10:14 Проблемы с водопользованием в центрах обработки данных
• Некоторые отрасли используют воду для охлаждения центров обработки данных, что неэффективно с точки зрения водопользования.
• Проект Vantage использует кондиционеры на крыше для охлаждения, что позволяет избежать использования воды.
• Microsoft приостановила проект по охлаждению серверов в океане, но рассматривает использование охлаждающей жидкости на чипах.
10:56 Переход к жидкостному охлаждению
• Microsoft и другие компании работают над переходом от воздушного охлаждения к жидкостному.
• Это требует модернизации центров обработки данных, но может значительно сократить потребление воды.
• В проекте Vantage уже внедрены конструкции для подключения к контуру подачи холодной воды.
11:57 Экономия энергии в центрах обработки данных
• Компании стремятся увеличить производительность на ватт, чтобы уменьшить объем вычислений.
• Scale Flux производит память и запоминающие устройства для экономии электроэнергии.
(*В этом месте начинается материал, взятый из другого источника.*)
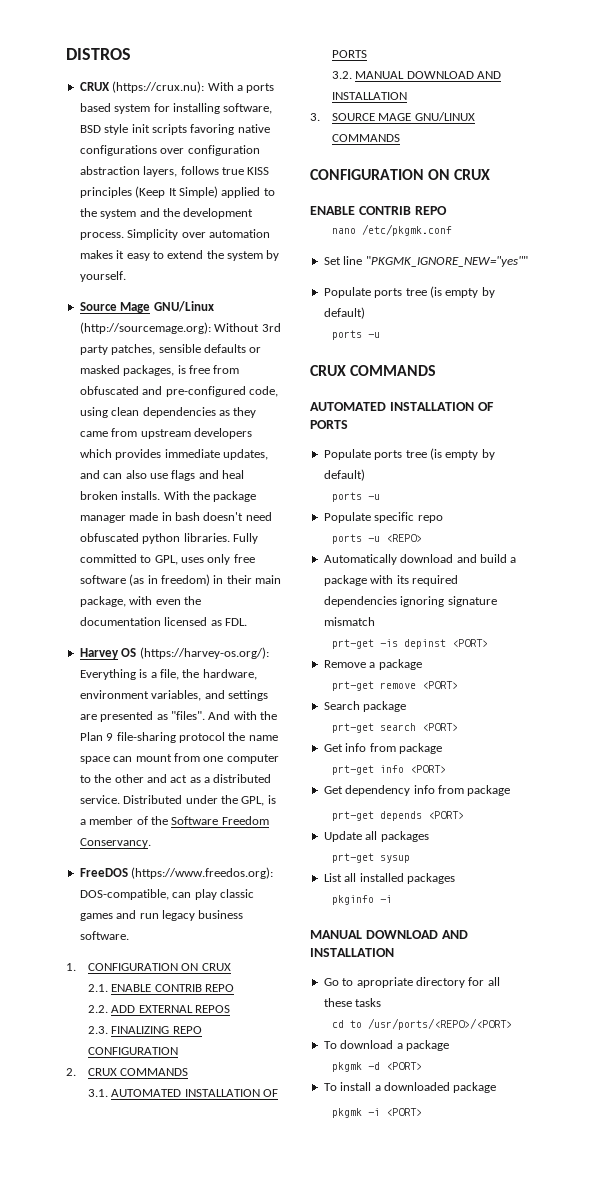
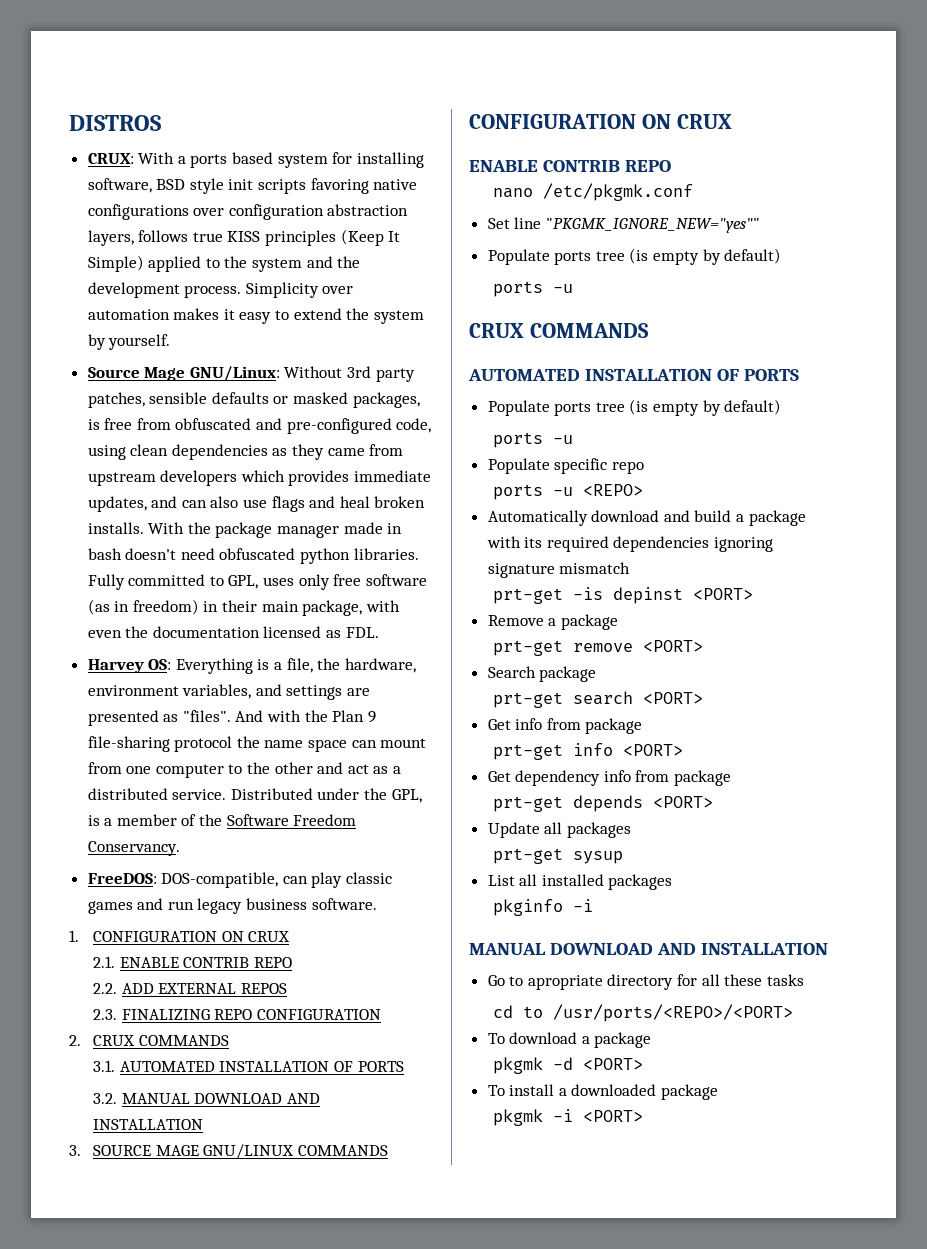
[79,81,205,93] CRUX (https://crux.nu): -> [87,153,134,164] CRUX:
[153,301,214,312] [79,322,211,334] GNU/Linux (http://sourcemage.org): -> [189,366,280,381] GNU/Linux:
[121,647,269,659] OS (https://harvey-os.org/): -> [148,659,172,670] OS:
[79,867,274,879] FreeDOS (https://www.freedos.org): -> [87,873,157,884] FreeDOS:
• Специализированные процессоры на базе ARM могут значительно снизить энергопотребление.
12:37 Преимущества ARM-чипов
• ARM производит маломощные чипы, которые увеличивают время автономной работы мобильных устройств.
• Эти чипы могут значительно снизить энергопотребление в центрах обработки данных.
• AWS Graviton экономит 60% электроэнергии по сравнению с конкурирующими архитектурами.
13:32 Будущее центров обработки данных
• Новейший чип NVIDIA Grace Blackwell использует процессоры на базе ARM.
• ARM утверждает, что центры обработки данных с их чипами могут потреблять на 15% меньше энергии.
• Это может значительно снизить энергопотребление и удовлетворить растущие потребности в ИИ.
14:15 Заключение
• Будущее центров обработки данных будет связано с увеличением количества ИИ.
• Несмотря на ограничения, многие компании работают над поиском способов преодолеть эти ограничения.
• Ожидается значительный рост в этой отрасли.